> **EXERCISE AIM**
Repeat, exactly as written, the line containing "subtotal: 10581.18 -> 10535.03" and each line after it through the end of the data.

(Content revision data)
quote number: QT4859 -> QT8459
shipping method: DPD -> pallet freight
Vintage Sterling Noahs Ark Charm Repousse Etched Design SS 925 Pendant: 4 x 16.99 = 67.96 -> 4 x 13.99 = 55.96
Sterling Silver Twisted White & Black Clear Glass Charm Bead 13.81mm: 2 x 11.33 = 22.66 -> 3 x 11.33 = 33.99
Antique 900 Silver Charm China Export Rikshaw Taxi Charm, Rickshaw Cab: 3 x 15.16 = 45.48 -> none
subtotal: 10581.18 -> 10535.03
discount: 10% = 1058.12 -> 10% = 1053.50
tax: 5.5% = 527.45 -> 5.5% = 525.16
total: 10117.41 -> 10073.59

> **TASK SOLUTION**
subtotal: 10581.18 -> 10535.03
discount: 10% = 1058.12 -> 10% = 1053.50
tax: 5.5% = 527.45 -> 5.5% = 525.16
total: 10117.41 -> 10073.59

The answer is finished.